Federal appeals court rules New Jersey can’t bar Kalshi users from sports event contracts, says CFTC has exclusive jurisdiction

What the court decided
A federal appeals court has ruled that New Jersey cannot stop residents from using Kalshi, a federally registered prediction market, to trade sports-related event contracts because the Commodity Futures Trading Commission (CFTC) has exclusive jurisdiction over those products. Short and to the point: the court found state regulation is preempted when the CFTC oversees an exchange offering event contracts. For Kalshi, which has fought to operate under federal oversight, this is a clear legal win.
The case in brief
New Jersey had sought to apply state law to block such sports-related contracts, arguing they fell within the state’s regulatory reach. The appeals panel disagreed, concluding the Commodity Exchange Act places authority with the CFTC and leaves states on the sidelines for these kinds of event contracts.

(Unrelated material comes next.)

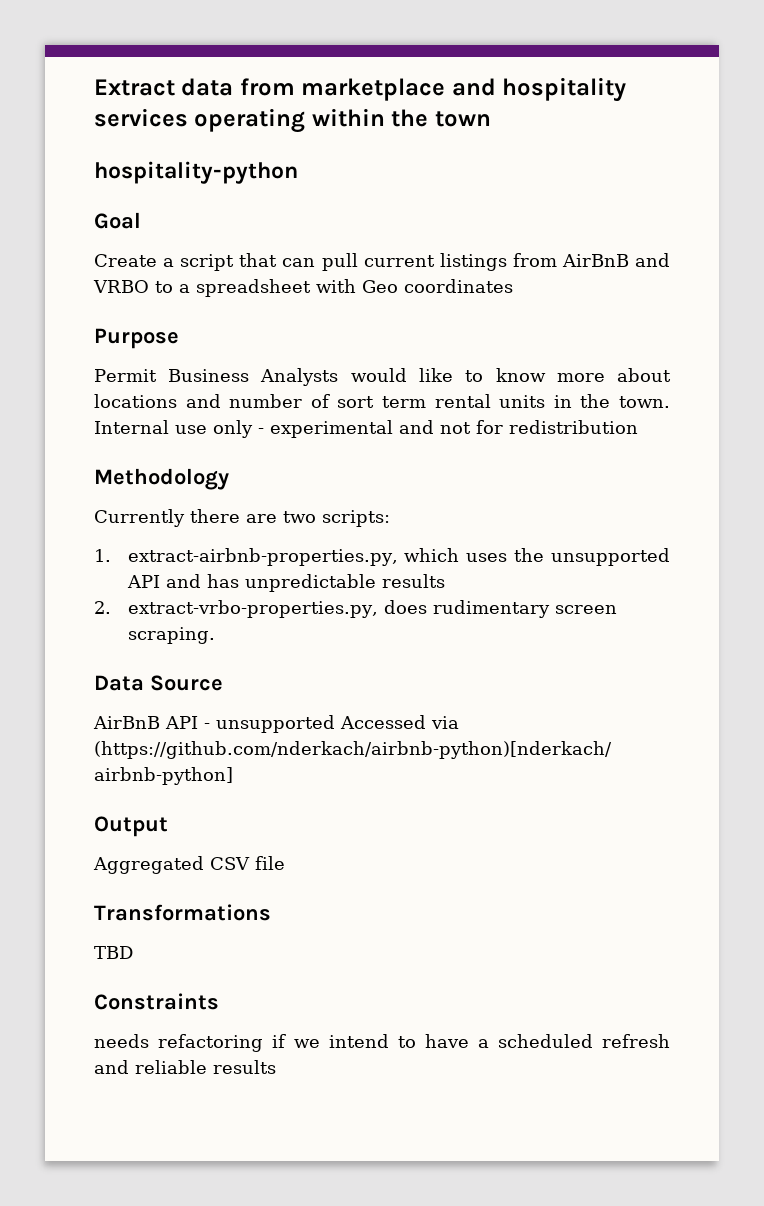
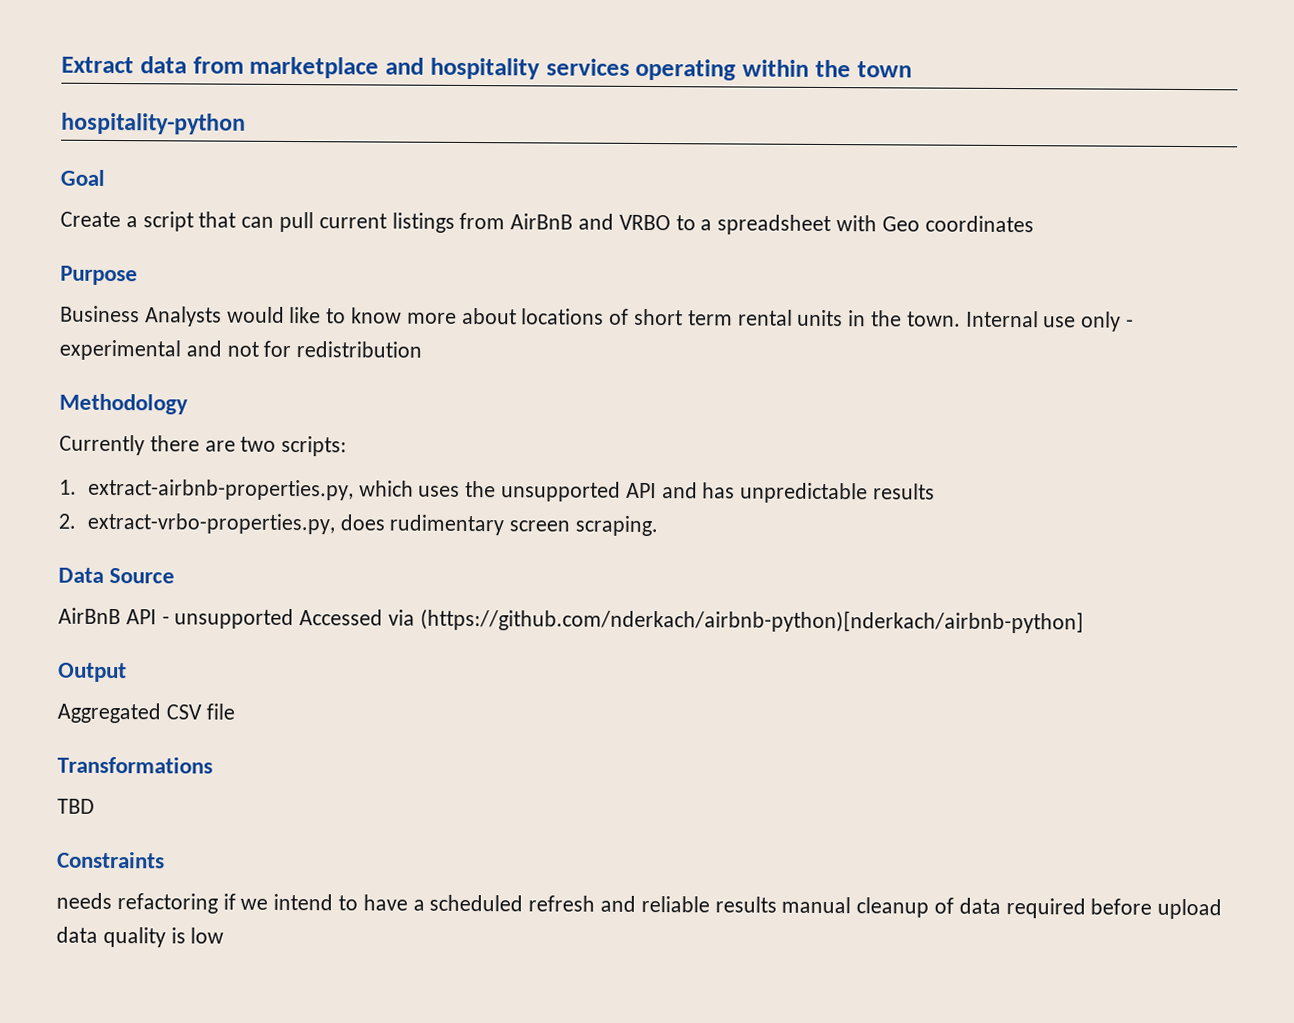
- Permit Business Analysts would like to know more about locations and number of sort term rental units in the town.
+ Business Analysts would like to know more about locations of short term rental units in the town.
- needs refactoring if we intend to have a scheduled refresh and reliable results
+ needs refactoring if we intend to have a scheduled refresh and reliable results manual cleanup of data required before upload data quality is low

The decision underscores the tension between state efforts to police gaming and wagering—and a federal framework that covers certain derivatives-like products.
Why it matters
What happens next matters beyond Kalshi. The ruling limits states’ ability to impose their own bans on prediction markets when the CFTC claims authority, potentially opening the door for other platforms to expand their offerings under federal regulation. It could also push states to change tactics — through lobbying, new legislation, or coordination with federal regulators — if they want to curb what they view as betting masquerading as markets.
Bigger picture
This is part of a broader legal and policy scramble over how to treat novel financial products that blur lines between gambling, betting and regulated derivatives. Remember the post-2018 sports-betting boom after the Supreme Court’s decision? This is the next chapter: who gets to draw the line, and at what level of government. For Kalshi, the appeals court’s ruling is vindication; for states, a reminder that federal preemption can be a powerful check.